*** Extracted data ***
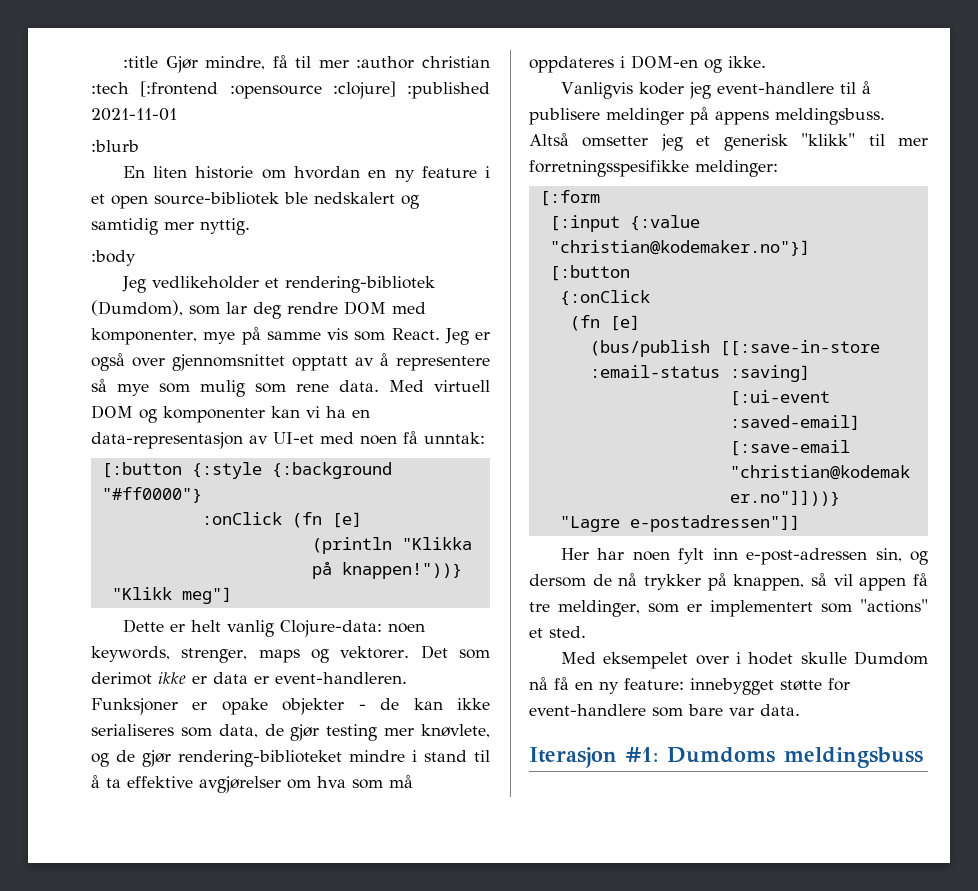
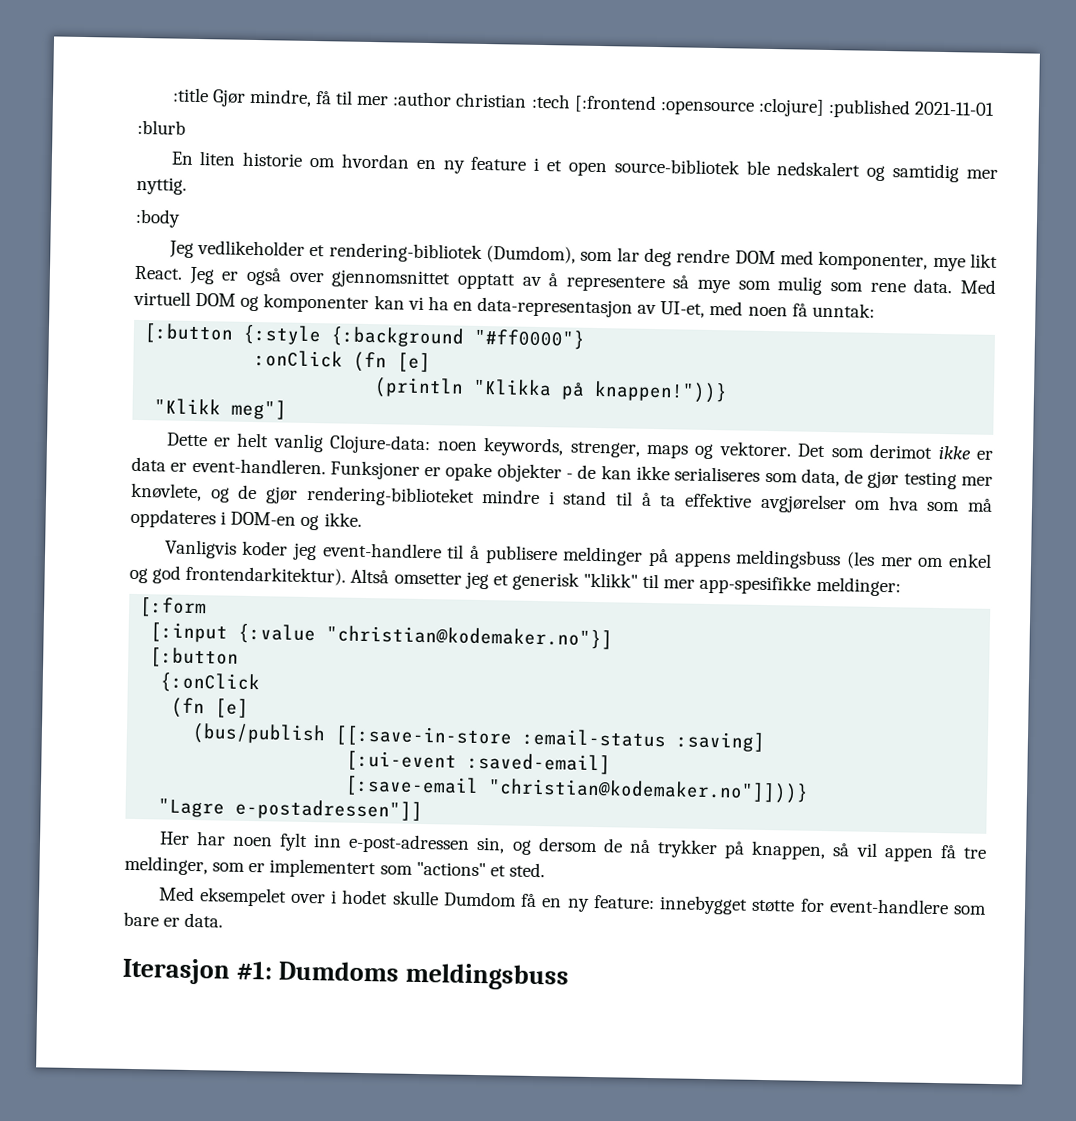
[241,327,386,345] på samme vis som -> [970,253,998,268] likt
[273,432,314,444] UI-et -> [660,301,706,318] UI-et,
[775,108,885,125] meldingsbuss. -> [735,549,992,570] [129,565,347,586] meldingsbuss (les mer om enkel og god frontendarkitektur).
[529,160,689,177] forretningsspesifikke -> [699,574,812,595] app-spesifikke
[529,677,548,690] nå -> (517, 899) none
[729,707,754,716] var -> [163,917,181,927] er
***
▶ [Problem] Could you print all the entries exactly as they stand, with the pictures left out?

▶ [Answer to this task]
[241,327,386,345] på samme vis som -> [970,253,998,268] likt
[273,432,314,444] UI-et -> [660,301,706,318] UI-et,
[775,108,885,125] meldingsbuss. -> [735,549,992,570] [129,565,347,586] meldingsbuss (les mer om enkel og god frontendarkitektur).
[529,160,689,177] forretningsspesifikke -> [699,574,812,595] app-spesifikke
[529,677,548,690] nå -> (517, 899) none
[729,707,754,716] var -> [163,917,181,927] er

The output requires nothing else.